Problems with Cisco VPN?

[CaptSaltyJack]

So I added a new Cisco (IPsec) VPN config and connected just fine, I get the blue VPN logo in the status bar at the top. But I can't surf to my company's internal web sites. It seems like the iPhone is not using our company's DNS servers. This works just fine as expected on the Mac, if I run the Cisco VPN software and connect, then my DNS server on the Mac is temporarily changed to my company's servers.

Anyone else experience this?

 

[kevyg]

Yep, no DNS

You're right on the money - it's not using the DNS servers supplied by the remote VPN server/concentrator. If I try to hit an internal server by IP address, I get there - which means the actual IPSec tunnel is up and functioning. Confirmed that in the logs on our VPN concentrator, too. But trying to get to anything by name doesn't work. Which probably makes VPN completely useless at this point.
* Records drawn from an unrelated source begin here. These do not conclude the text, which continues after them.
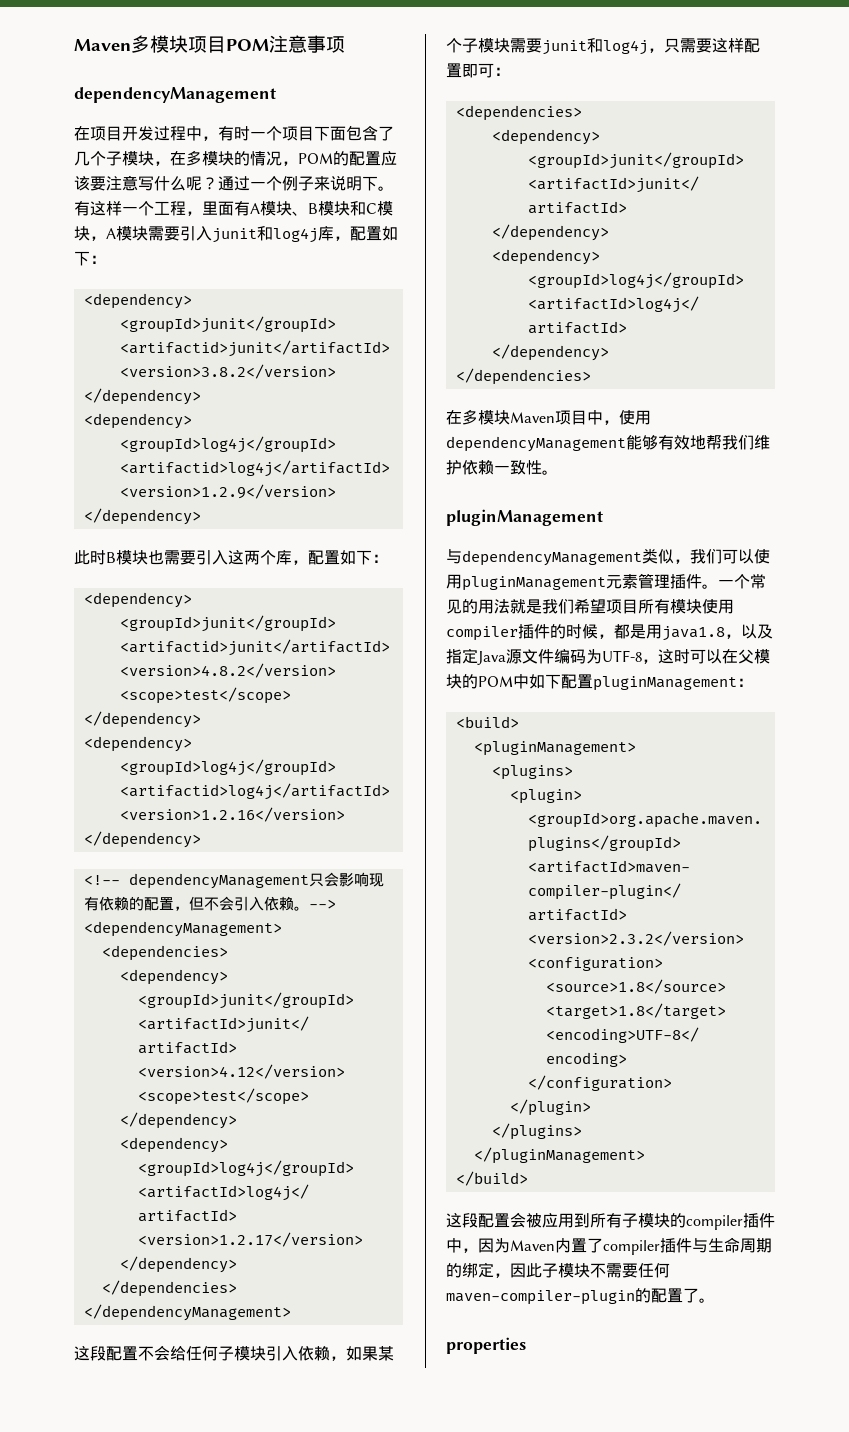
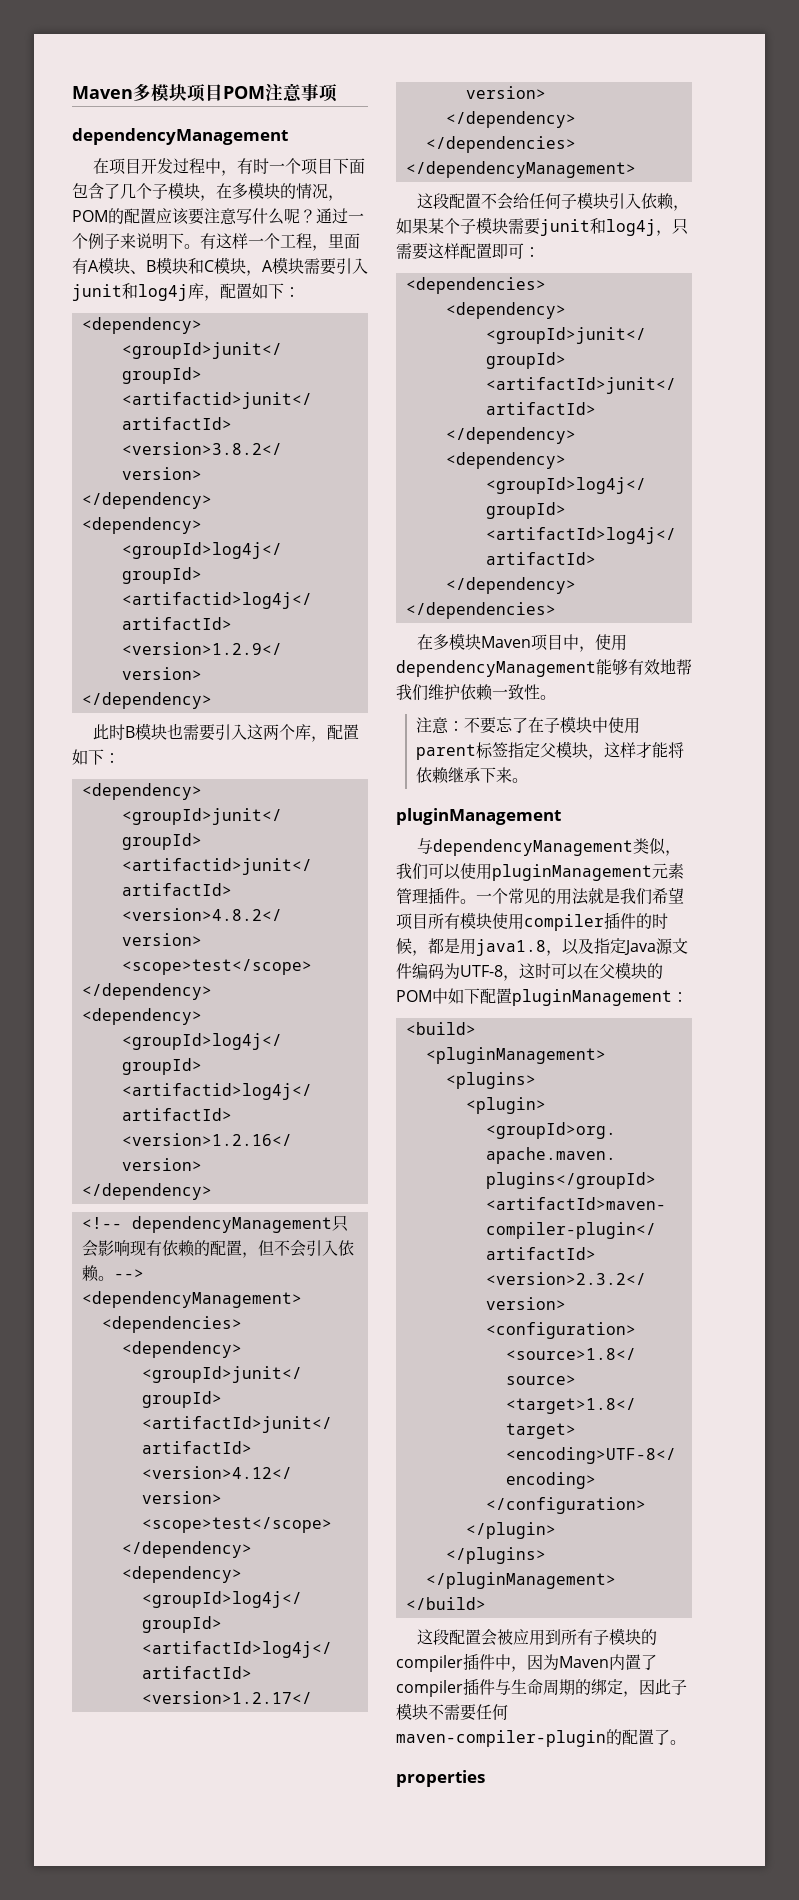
+ 注意：不要忘了在子模块中使用parent标签指定父模块，这样才能将依赖继承下来。

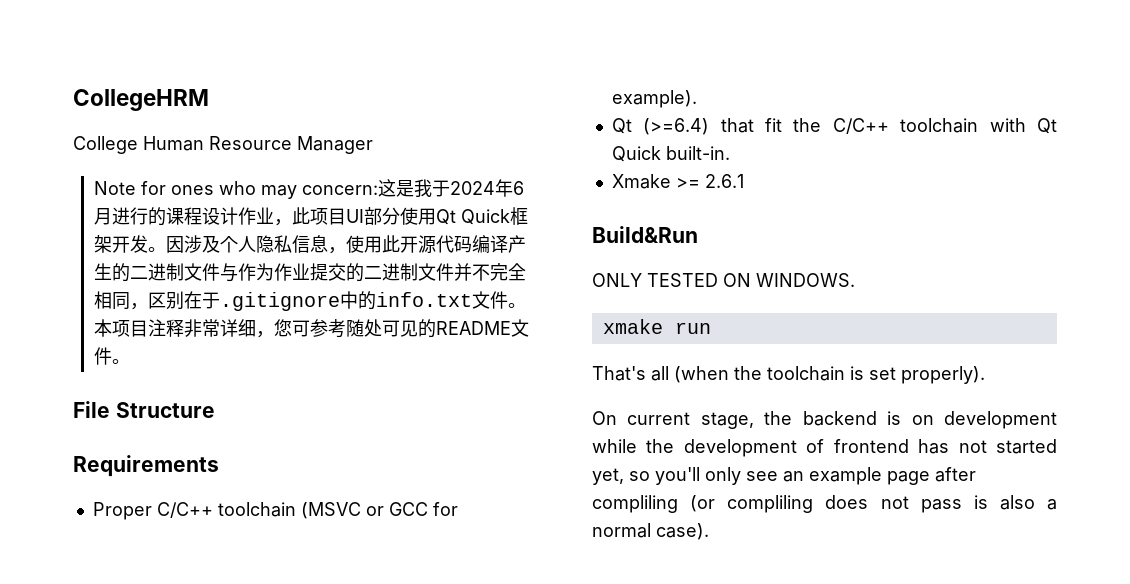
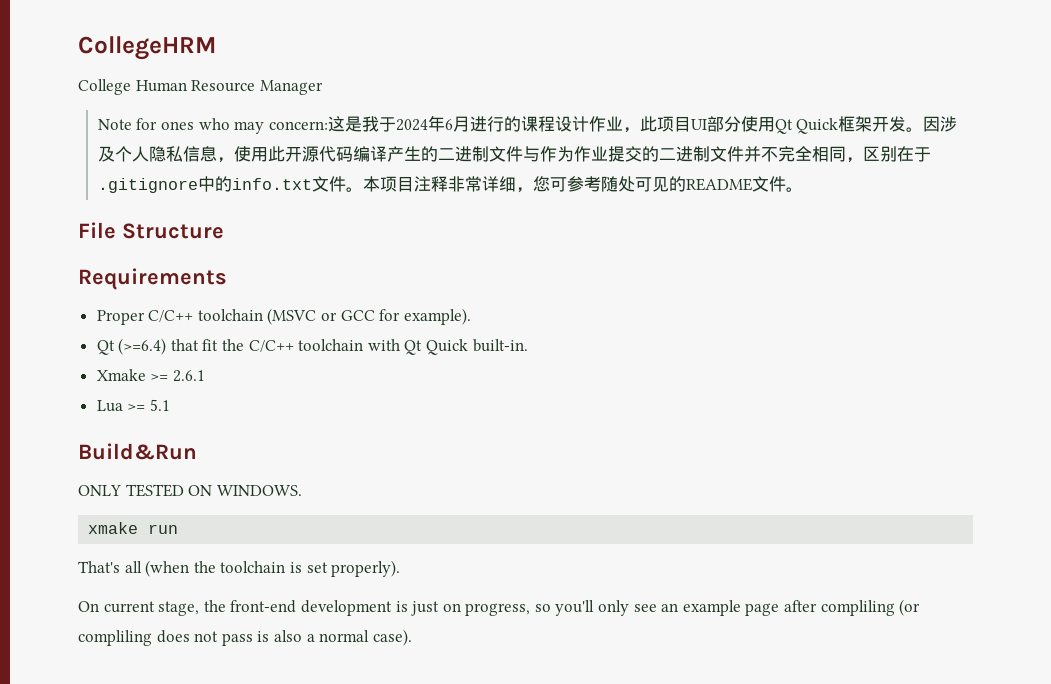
+ Lua >= 5.1
- On current stage, the backend is on development while the development of frontend has not started yet, so you'll only see an example page after compliling (or compliling does not pass is also a normal case).
+ On current stage, the front-end development is just on progress, so you'll only see an example page after compliling (or compliling does not pass is also a normal case).

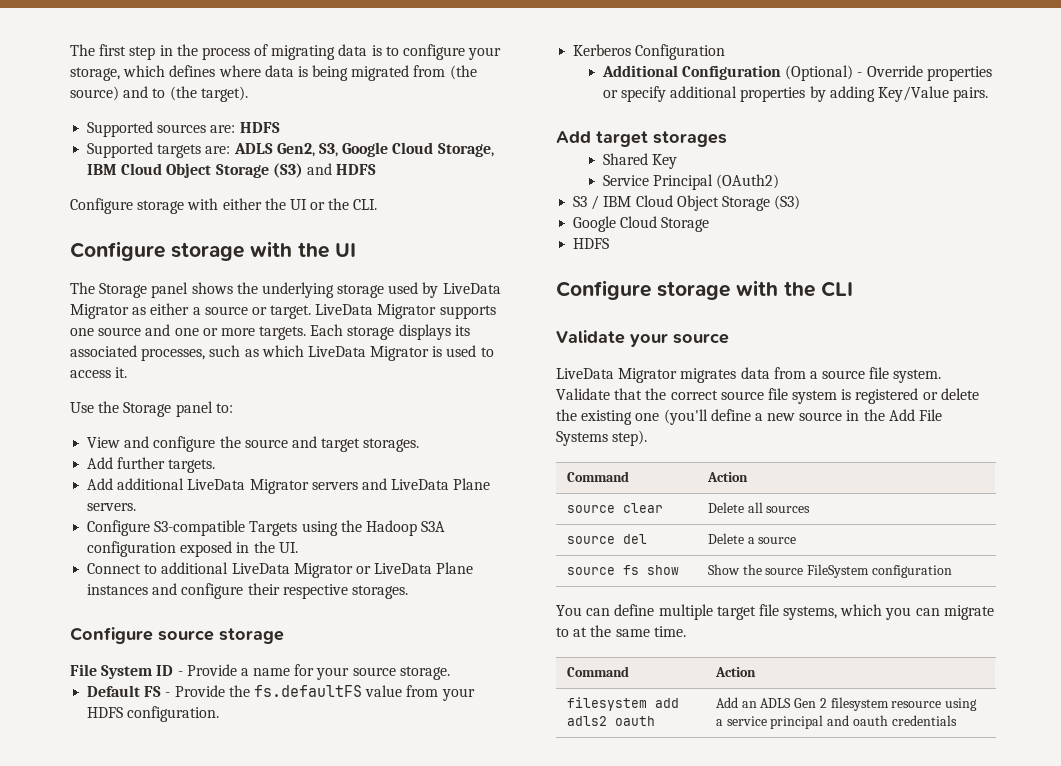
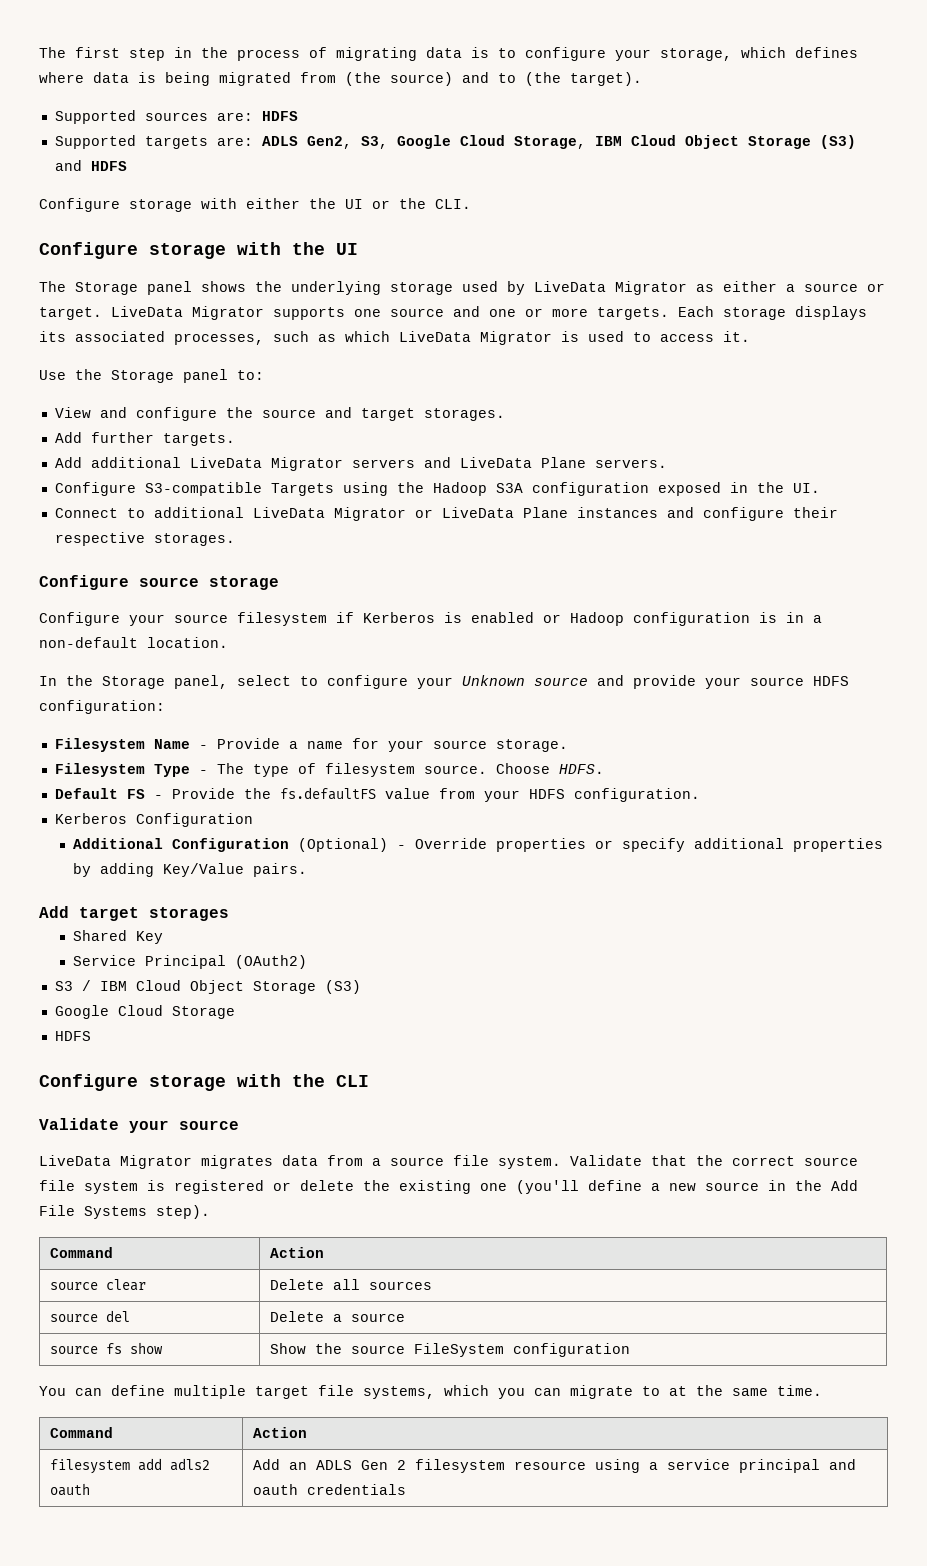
- File System ID - Provide a name for your source storage.
+ Configure your source filesystem if Kerberos is enabled or Hadoop configuration is in a non-default location.
+ In the Storage panel, select to configure your Unknown source and provide your source HDFS configuration:
+ Filesystem Name - Provide a name for your source storage.
+ Filesystem Type - The type of filesystem source. Choose HDFS.

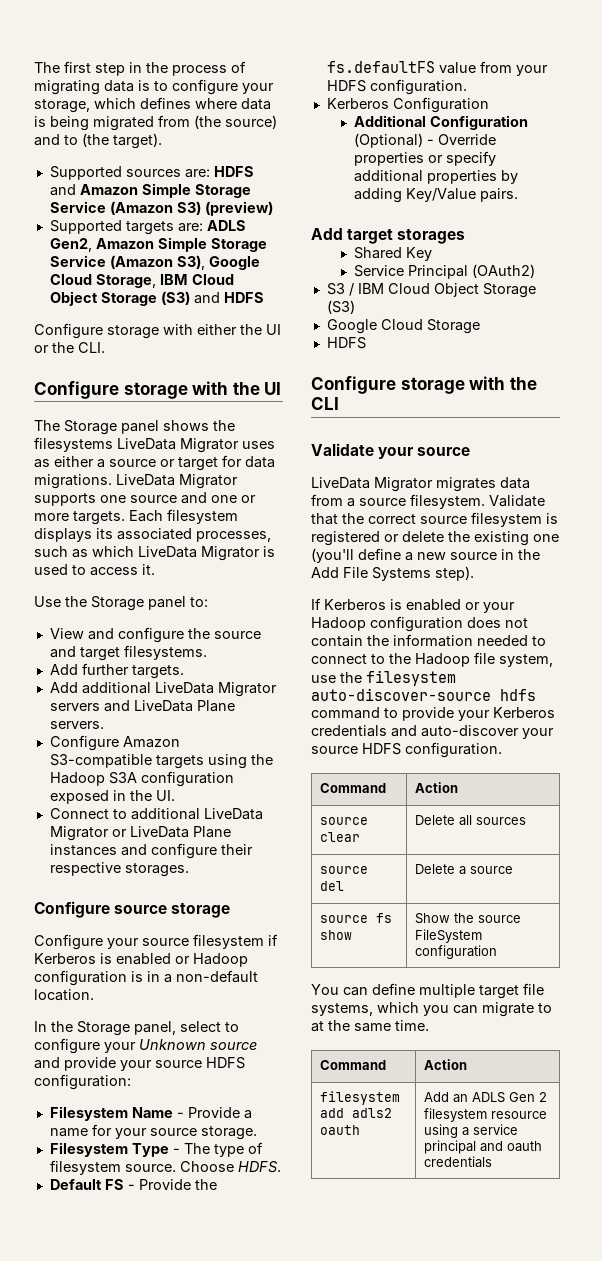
- Supported sources are: HDFS
+ Supported sources are: HDFS and Amazon Simple Storage Service (Amazon S3) (preview)
- Supported targets are: ADLS Gen2, S3, Google Cloud Storage, IBM Cloud Object Storage (S3) and HDFS
+ Supported targets are: ADLS Gen2, Amazon Simple Storage Service (Amazon S3), Google Cloud Storage, IBM Cloud Object Storage (S3) and HDFS
- The Storage panel shows the underlying storage used by LiveData Migrator as either a source or target.
+ The Storage panel shows the filesystems LiveData Migrator uses as either a source or target for data migrations.
- Each storage displays its associated processes, such as which LiveData Migrator is used to access it.
+ Each filesystem displays its associated processes, such as which LiveData Migrator is used to access it.
- View and configure the source and target storages.
+ View and configure the source and target filesystems.
- Configure S3-compatible Targets using the Hadoop S3A configuration exposed in the UI.
+ Configure Amazon S3-compatible targets using the Hadoop S3A configuration exposed in the UI.
- LiveData Migrator migrates data from a source file system.
+ LiveData Migrator migrates data from a source filesystem.
- Validate that the correct source file system is registered or delete the existing one (you'll define a new source in the Add File Systems step).
+ Validate that the correct source filesystem is registered or delete the existing one (you'll define a new source in the Add File Systems step).
+ If Kerberos is enabled or your Hadoop configuration does not contain the information needed to connect to the Hadoop file system, use the filesystem auto-discover-source hdfs command to provide your Kerberos credentials and auto-discover your source HDFS configuration.

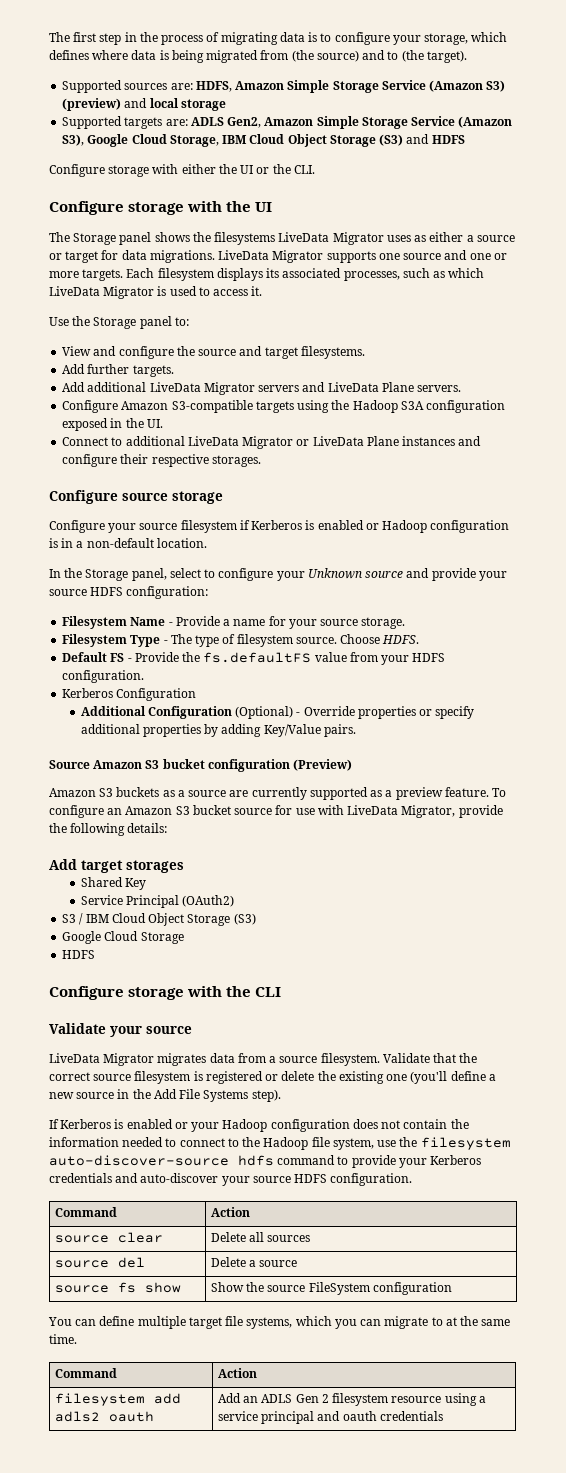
- Supported sources are: HDFS and Amazon Simple Storage Service (Amazon S3) (preview)
+ Supported sources are: HDFS, Amazon Simple Storage Service (Amazon S3) (preview) and local storage
+ Source Amazon S3 bucket configuration (Preview)
+ Amazon S3 buckets as a source are currently supported as a preview feature. To configure an Amazon S3 bucket source for use with LiveData Migrator, provide the following details:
How does this stuff get past QA testing? Terrible. Take a lap.

 

[CaptSaltyJack]

Wow, pretty big screw-up. I'll have to report it officially to them, I'd recommend others do so too

 

[outz]

i noticed the dns issue this morning after purchasing and attempting to login via vpn. how lame.

 

[kevyg]

One guy on the Apple forums says it has to do with split tunneling. Apparently, if you tunnel everything through VPN, it works. I haven't been able to replicate this myself, though - so YMMV.

http://discussions.apple.com/thread.jspa?threadID=1596178&tstart=0

 

[demiurgical]

I just VPN'd in from a 1st generation iPhone with 2.0 firmware. Was able to load several intranet pages w/o any problems.

side note: I was having problem connecting to VPN at first but then I figured out you don't need your domain prior to your username and that connected me in right away.

~.

 

[svento]

I'm seeing this too. I was able to finally access my company's exchange server by finding out the ip address of it and putting it in the "server" field of the email setup.

I also tried to manually set the dns server address in the network setup, but that didn't work. I would be fine with this solution since I don't expect my company to change dns servers too often! Anyone have any ideas why this doesn't work? (I tried delimiting the addresses with spaces and commas.)

 

[CaptSaltyJack]

This is still broken as of OS 3.0. Total crap.

 

[roderickm]

It's not lame, or terrible. If you configure the VPN Concentrator which networks you want to tunnel ("split tunneling"), then you should configure the concentrator for the domains that use your internal DNS servers ("split dns").

Create an access list to describe the networks you wish to tunnel:

asa(config)# access-list VPN_SplitTunnel remark My Private Network1
asa(config)# access-list VPN_SplitTunnel standard permit 10.1.1.0 255.255.255.0 
asa(config)# access-list VPN_SplitTunnel remark My Private Network2
asa(config)# access-list VPN_SplitTunnel standard permit 10.2.2.0 255.255.255.0

...then in your group-policy, set the policy to tunnel only the networks specified, and point to the access-list you just created:

asa(config)#group-policy DfltGrpPolicy attributes
asa(config-group-policy)# split-tunnel-policy tunnelspecified
asa(config-group-policy)# split-tunnel-network-list value VPN_SplitTunnel

while you're still in your group-policy, specify your dns servers and the internal domains that should use them:

asa(config-group-policy)# dns-server value 10.1.1.1 10.2.2.2
asa(config-group-policy)# split-dns value domain.internal anotherdomain.com

With the above settings, when the VPN client looks up server.domain.internal or host.anotherdomain.com, it will query 10.1.1.1 and 10.2.2.2.

I had the same problem described above on my iPhone before I set up split-dns. Even when a split-tunnel-policy is set and dns-servers are given, the iPhone will continue to use its own (3G or WiFi assigned) DNS servers that don't know your internal DNS. Add the split-dns domains to your group-policy and it will work.